[Edit tracking data]
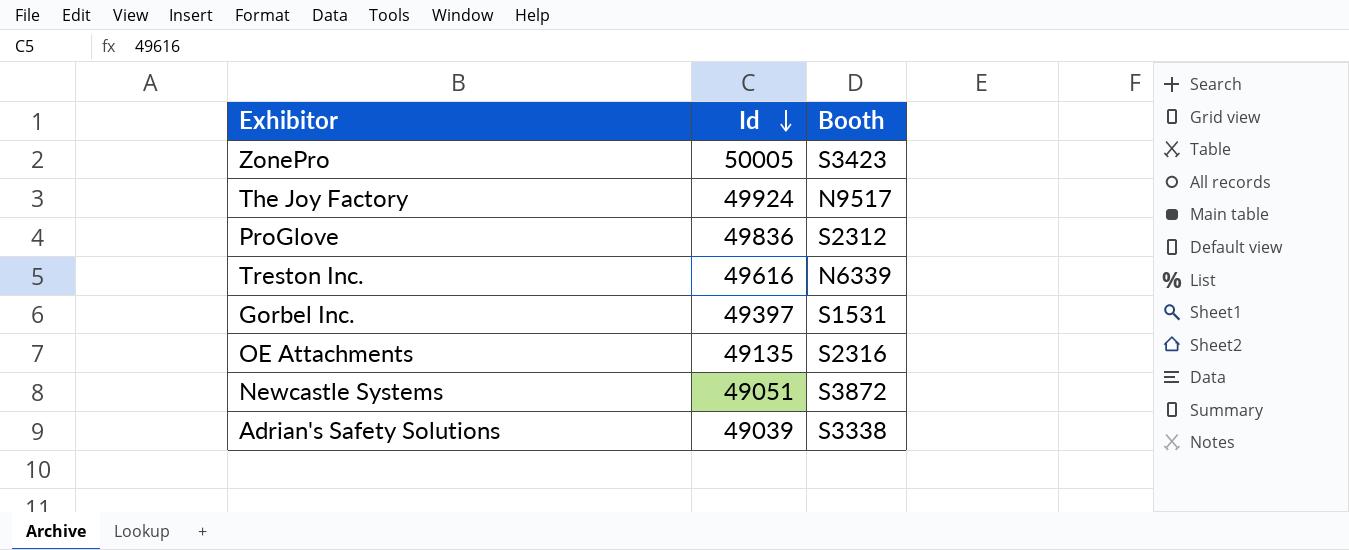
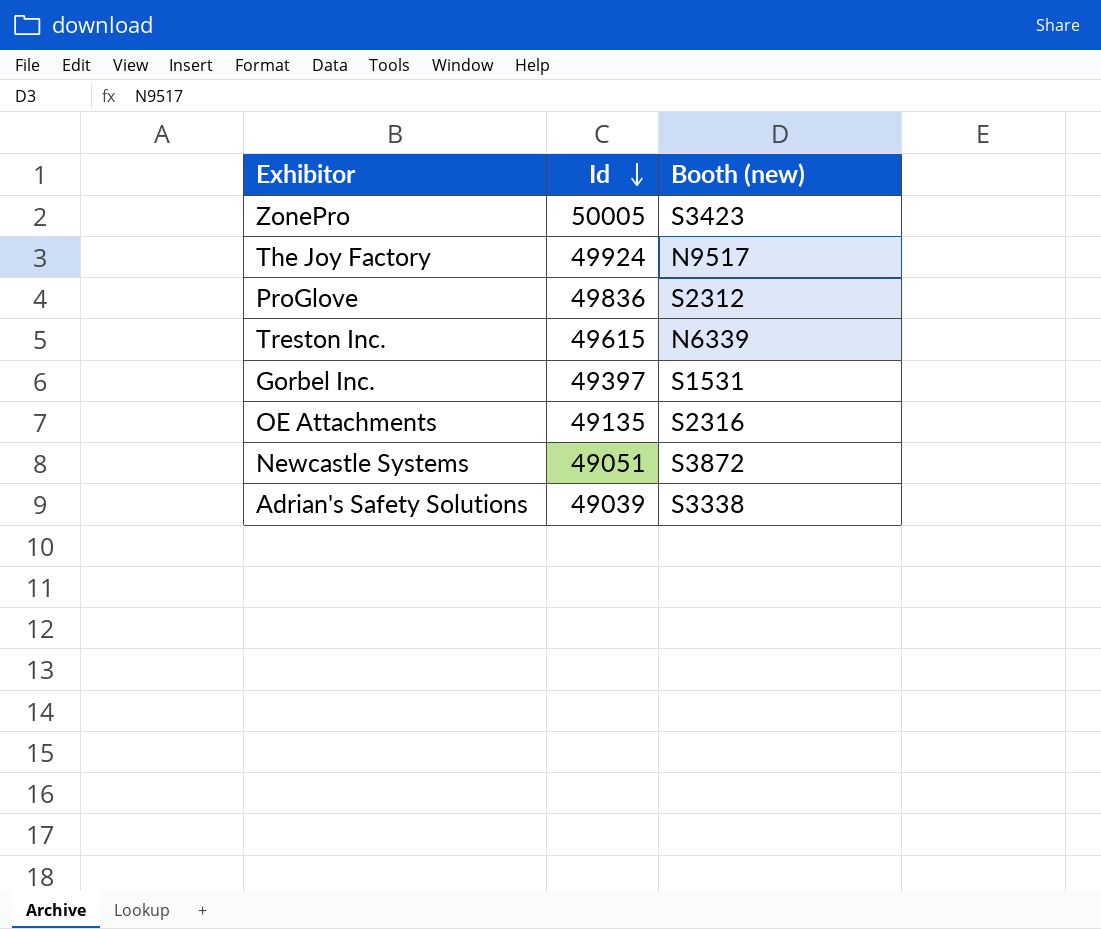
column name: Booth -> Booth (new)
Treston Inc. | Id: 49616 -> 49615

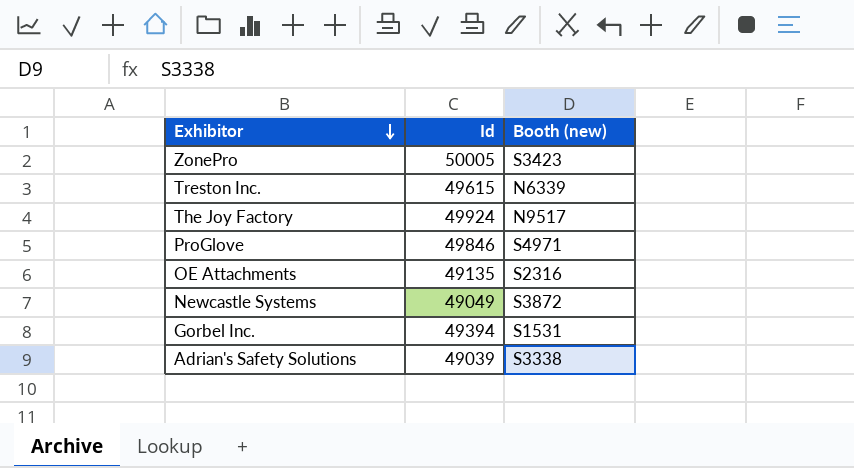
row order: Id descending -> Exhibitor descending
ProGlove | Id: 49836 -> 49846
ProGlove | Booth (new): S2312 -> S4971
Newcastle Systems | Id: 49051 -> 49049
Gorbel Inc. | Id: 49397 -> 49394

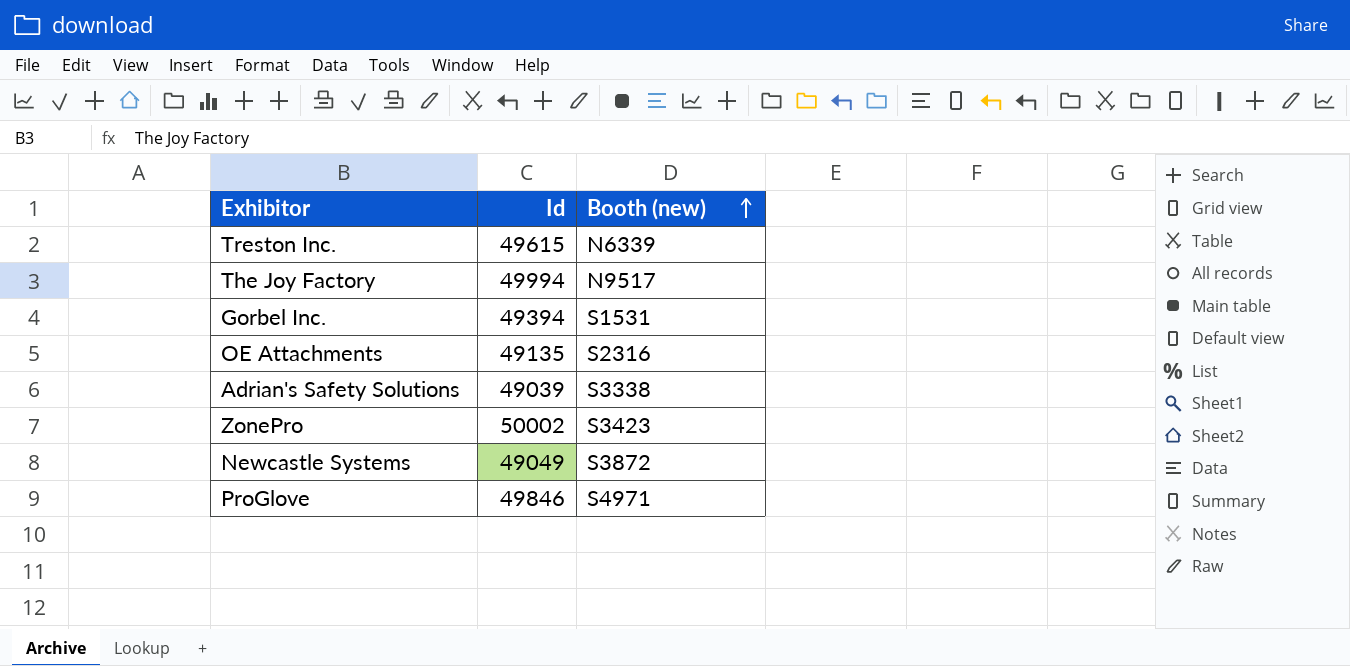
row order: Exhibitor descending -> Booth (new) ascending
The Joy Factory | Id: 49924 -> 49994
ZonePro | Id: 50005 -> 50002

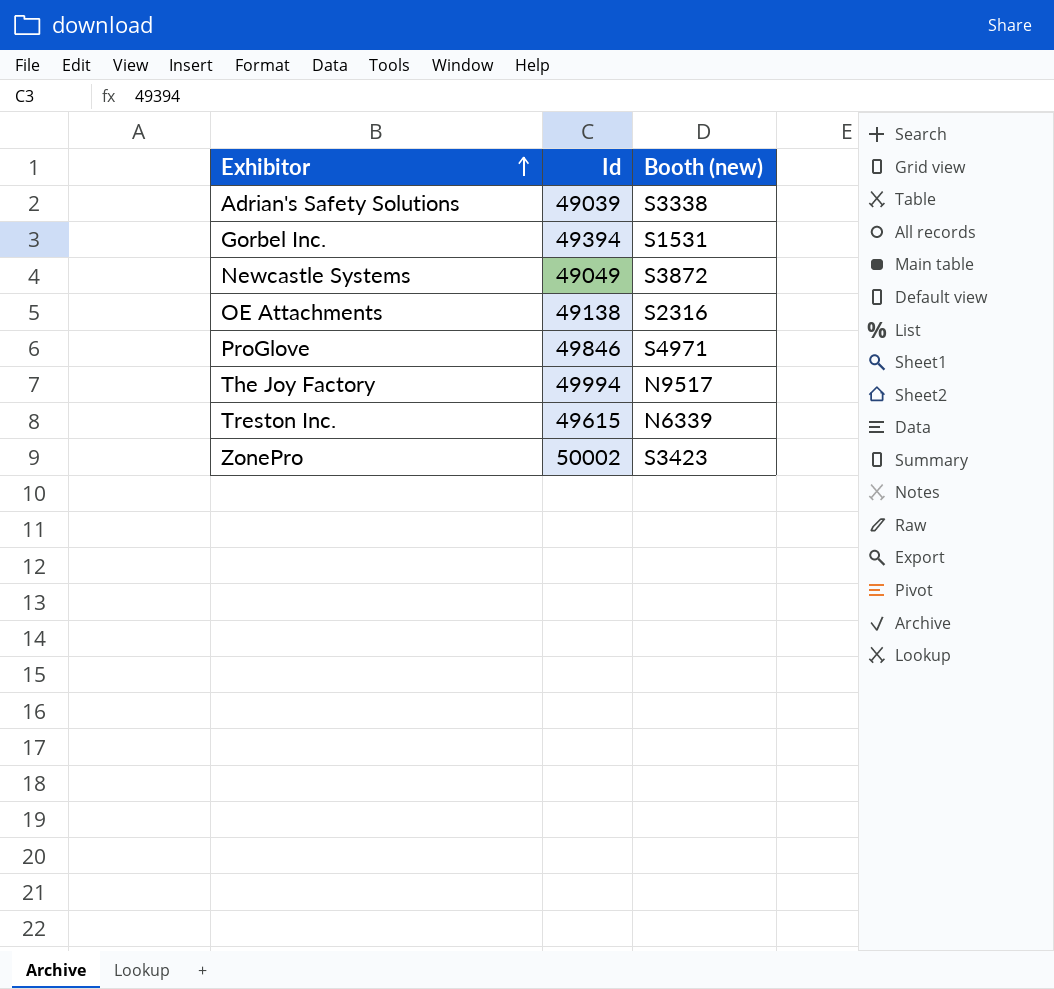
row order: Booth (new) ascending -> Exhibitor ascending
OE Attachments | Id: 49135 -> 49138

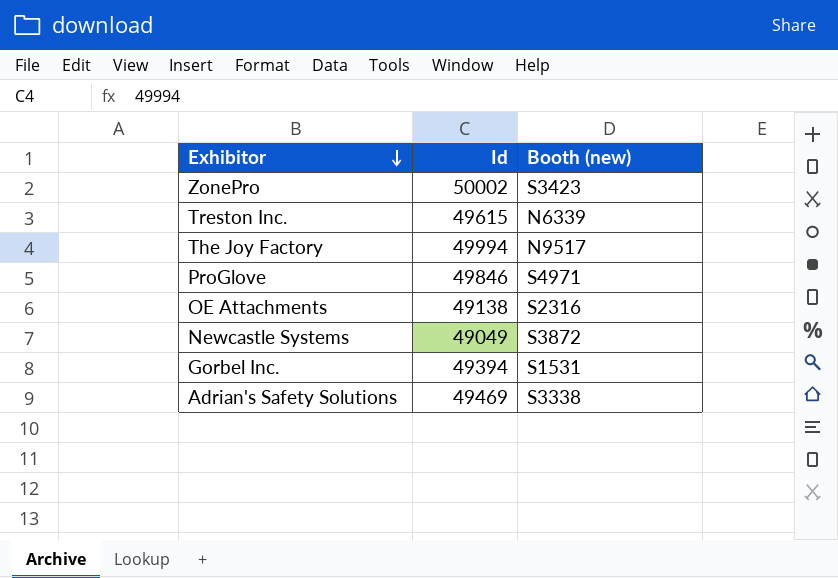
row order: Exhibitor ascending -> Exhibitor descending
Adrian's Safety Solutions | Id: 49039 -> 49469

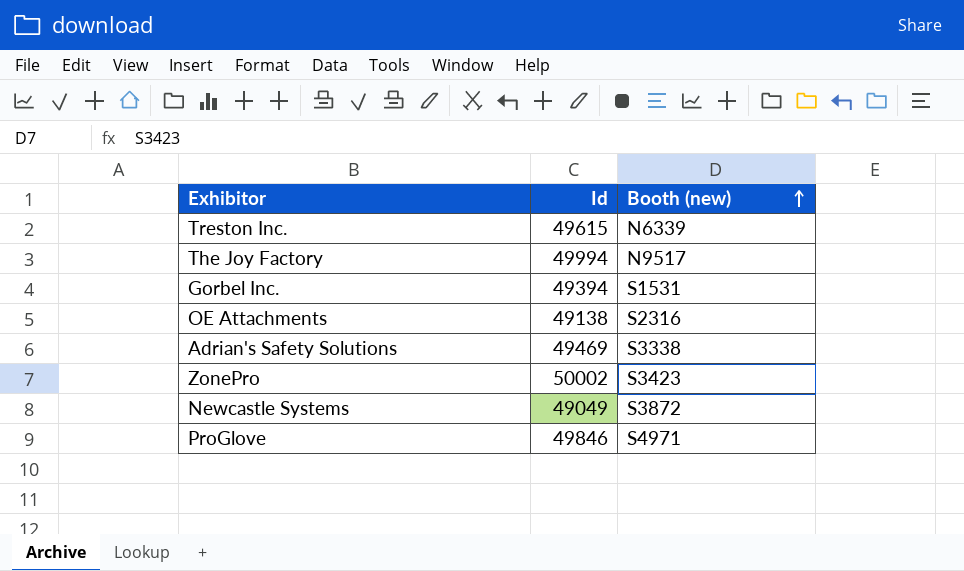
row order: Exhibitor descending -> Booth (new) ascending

**REQUIREMENT**
Word-for-word restatement: every line from the one with "ZonePro | Id: 50005 -> 50002" through the final line of the data, both ends included, pictures excluded.

**EXERCISE ANSWER**
ZonePro | Id: 50005 -> 50002

row order: Booth (new) ascending -> Exhibitor ascending
OE Attachments | Id: 49135 -> 49138

row order: Exhibitor ascending -> Exhibitor descending
Adrian's Safety Solutions | Id: 49039 -> 49469

row order: Exhibitor descending -> Booth (new) ascending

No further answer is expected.